The Pipeline class is the main orchestrator for executing sequences of processing stages in NeMo Curator.
Import
from nemo_curator.pipeline import Pipeline
Class Definition
class Pipeline:
"""User-facing pipeline definition for composing processing stages."""
def __init__(
self,
name: str,
description: str | None = None,
stages: list[ProcessingStage] | None = None,
config: dict[str, Any] | None = None,
) -> None:
"""Initialize a pipeline.
Args:
name: Name identifier for the pipeline.
description: Optional description of the pipeline's purpose.
stages: Optional list of processing stages to include.
config: Optional pipeline configuration valid across all executors.
"""
Methods
add_stage()
Add a stage to the pipeline.
def add_stage(self, stage: ProcessingStage) -> "Pipeline":
"""Add a processing stage to the pipeline.
Args:
stage: The ProcessingStage to add.
Returns:
Self for method chaining.
"""
build()
Build an execution plan from the pipeline. Decomposes composite stages into execution stages and updates the pipeline in place.
def build(self) -> None:
"""Build the execution plan by decomposing composite stages.
Raises:
ValueError: If the pipeline has no stages.
"""
run()
Execute the pipeline. Calls build() before execution.
def run(
self,
executor: BaseExecutor | None = None,
initial_tasks: list[Task] | None = None,
) -> list[Task] | None:
"""Execute the pipeline.
Args:
executor: Executor to use.

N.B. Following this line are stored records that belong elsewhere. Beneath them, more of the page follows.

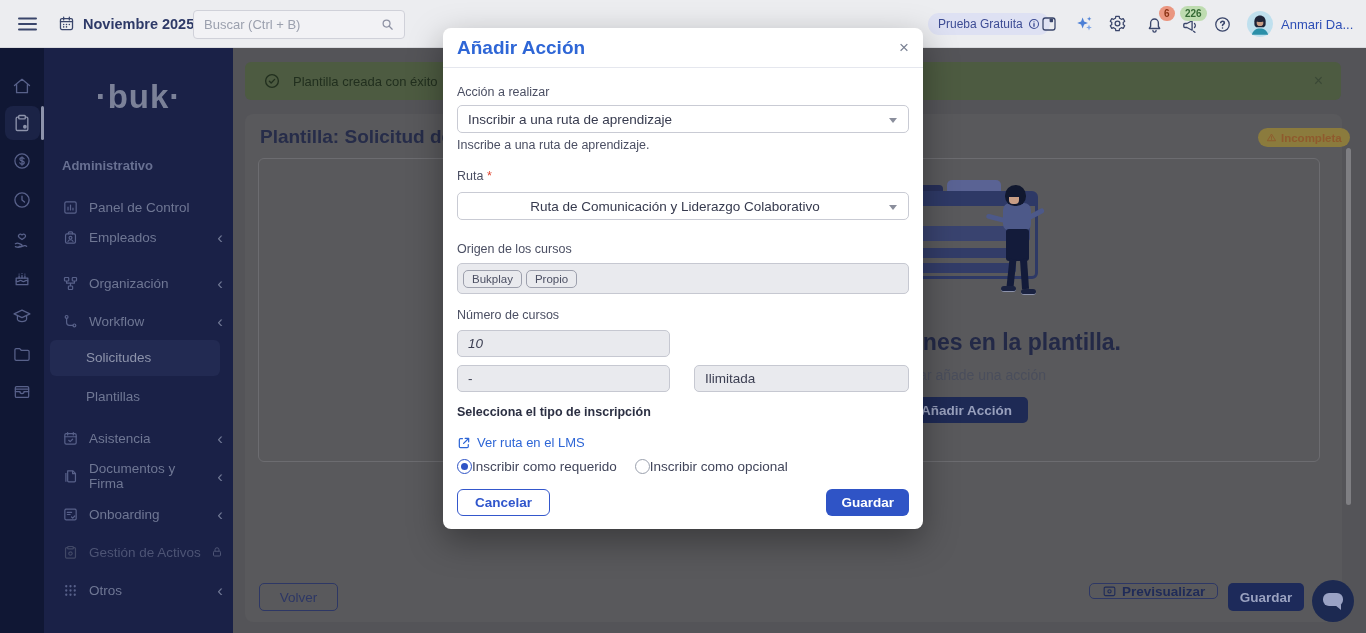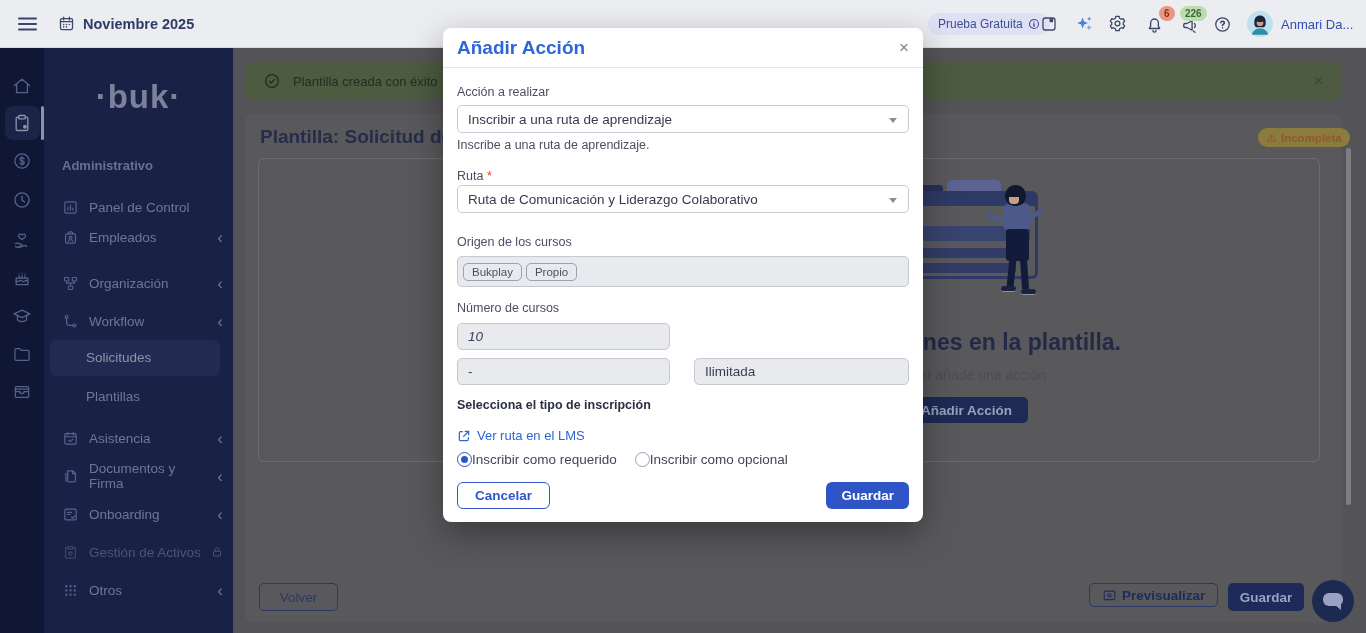--- a/index.html
+++ b/index.html
@@ -54,21 +54,21 @@
   #status-badge { left:1013px; top:14px; height:19px; background:#8b7b3d; border-radius:10px;
     display:flex; align-items:center; gap:4px; padding:0 8px; font-size:11.5px; font-weight:700; color:#8f5a2d; }
   #empty-panel { left:13px; top:44px; width:1062px; height:304px; border:1px solid #6c6c70; border-radius:6px; }
   #empty-title { right:198px; top:170px; font-size:23px; font-weight:600; color:#232947; white-space:nowrap; }
   #empty-sub { right:273px; top:208px; font-size:14px; color:#4a4e5c; white-space:nowrap; }
   #add-action-btn { right:291px; top:238px; height:26px; padding:0 16px; background:#1e2a55;
     border:none; border-radius:5px; color:#98a0bd; font-size:13.5px; font-weight:700;
     display:flex; align-items:center; white-space:nowrap; }
   #back-btn { left:14px; top:469px; width:79px; height:28px; background:transparent;
     border:1px solid #2d3765; border-radius:5px; color:#2d3765; font-size:13.5px; }
-  #preview-btn { left:844px; top:469px; height:24px; padding:0 12px; background:transparent;
+  #preview-btn { left:844px; top:469px; height:16px; padding:0 12px; background:transparent;
     border:1px solid #2d3765; border-radius:5px; color:#1f2b58; font-size:13.5px; font-weight:700;
     display:flex; align-items:center; gap:5px; }
   #save-page-btn { left:983px; top:469px; width:76px; height:28px; background:#1d2a5a;
     border:none; border-radius:5px; color:#9aa2c0; font-size:13.5px; font-weight:700; }
   #scroll-thumb { left:1113px; top:100px; width:5px; height:357px; background:#7f7f83; border-radius:3px; }
   #chat-btn { left:1079px; top:532px; width:42px; height:42px; border-radius:50%; background:#1c2951; }
   #chat-bubble { left:11px; top:13px; width:20px; height:13px; background:#9aa2c4; border-radius:6px; }
   #chat-tail { left:23px; top:25px; width:6px; height:5px; background:#9aa2c4;
     clip-path:polygon(0 0,100% 0,100% 100%); }
 
@@ -127,20 +127,29 @@
   <div class="abs" style="left:58px;top:15px;display:flex;align-items:center;gap:8px;">
     <span>
       <svg width="17" height="17" viewBox="0 0 24 24" class="tb-ic" fill="none" stroke="currentColor" stroke-width="1.8">
           <rect x="3.5" y="5" width="17" height="15.5" rx="2"></rect>
           <path d="M8 3v4M16 3v4M3.5 9.5h17" stroke-linecap="round"></path>
           <path d="M8 13.5h.01M12 13.5h.01M16 13.5h.01M8 16.8h.01M12 16.8h.01" stroke-linecap="round" stroke-width="2.2"></path>
         </svg>
     </span>
     <span id="date-text">Noviembre 2025</span>
   </div>
+  <div id="search-box" class="abs">
+    <input type="text" placeholder="Buscar (Ctrl + B)" style="">
+    <span>
+      <svg width="15" height="15" viewBox="0 0 24 24" fill="none" stroke="#8d91a3" stroke-width="2" stroke-linecap="round">
+          <circle cx="10.5" cy="10.5" r="5.5"></circle>
+          <path d="M14.8 14.8 19.5 19.5"></path>
+        </svg>
+    </span>
+  </div>
   <div id="trial-pill" class="abs">
     <span>Prueba Gratuita</span>
     <span>
       <svg width="12" height="12" viewBox="0 0 16 16" fill="none" stroke="#3d4c94" stroke-width="1.4" stroke-linecap="round">
           <circle cx="8" cy="8" r="6"></circle>
           <path d="M8 7.4V11M8 5.1v.01" stroke-width="1.8"></path>
         </svg>
     </span>
   </div>
   <div class="abs" style="left:1040px;top:15px;">
@@ -453,21 +462,21 @@
     <div class="f-label">Acción a realizar</div>
     <div class="sel">
       <span>Inscribir a una ruta de aprendizaje</span>
     </div>
     <div class="helper">Inscribe a una ruta de aprendizaje.</div>
 
     <div class="f-label">
       <span>Ruta</span>
       <span class="req">*</span>
     </div>
-    <div class="sel" style="margin-top:2px;">
+    <div class="sel" style="margin-top:9px;justify-content:center;">
       <span>Ruta de Comunicación y Liderazgo Colaborativo</span>
     </div>
 
     <div class="f-label" style="margin-top:22px;">Origen de los cursos</div>
     <div id="chips-field" class="dis-field">
       <span class="chip">Bukplay</span>
       <span class="chip">Propio</span>
     </div>
 
     <div class="f-label" style="margin-top:14px;">Número de cursos</div>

Defaults to XennaExecutor.
initial_tasks: Initial tasks to start the pipeline.
Returns:
List of output tasks from the final stage, or None.
"""
describe()
Get a detailed description of the pipeline.
def describe(self) -> str:
"""Get detailed description of pipeline stages and requirements.
Returns:
Human-readable description of the pipeline.
"""
Usage Examples
Basic Pipeline
from nemo_curator.pipeline import Pipeline
from nemo_curator.stages.text.io import ParquetReader, ParquetWriter
from nemo_curator.stages.text.filters import LengthFilter
# Create pipeline with stages
pipeline = Pipeline(
name="text_curation",
description="Basic text curation pipeline",
stages=[
ParquetReader(input_path="/data/input"),
LengthFilter(min_length=100, max_length=10000),
ParquetWriter(output_path="/data/output"),
],
)
# Run the pipeline
results = pipeline.run()
Method Chaining
pipeline = Pipeline(name="my_pipeline")
pipeline.add_stage(stage1).add_stage(stage2).add_stage(stage3)
results = pipeline.run()
Custom Executor
from nemo_curator.backends.xenna import XennaExecutor
executor = XennaExecutor(config={"execution_mode": "streaming"})
results = pipeline.run(executor=executor)
Pipeline Configuration
pipeline = Pipeline(
name="my_pipeline",
config={"custom_key": "value"},
)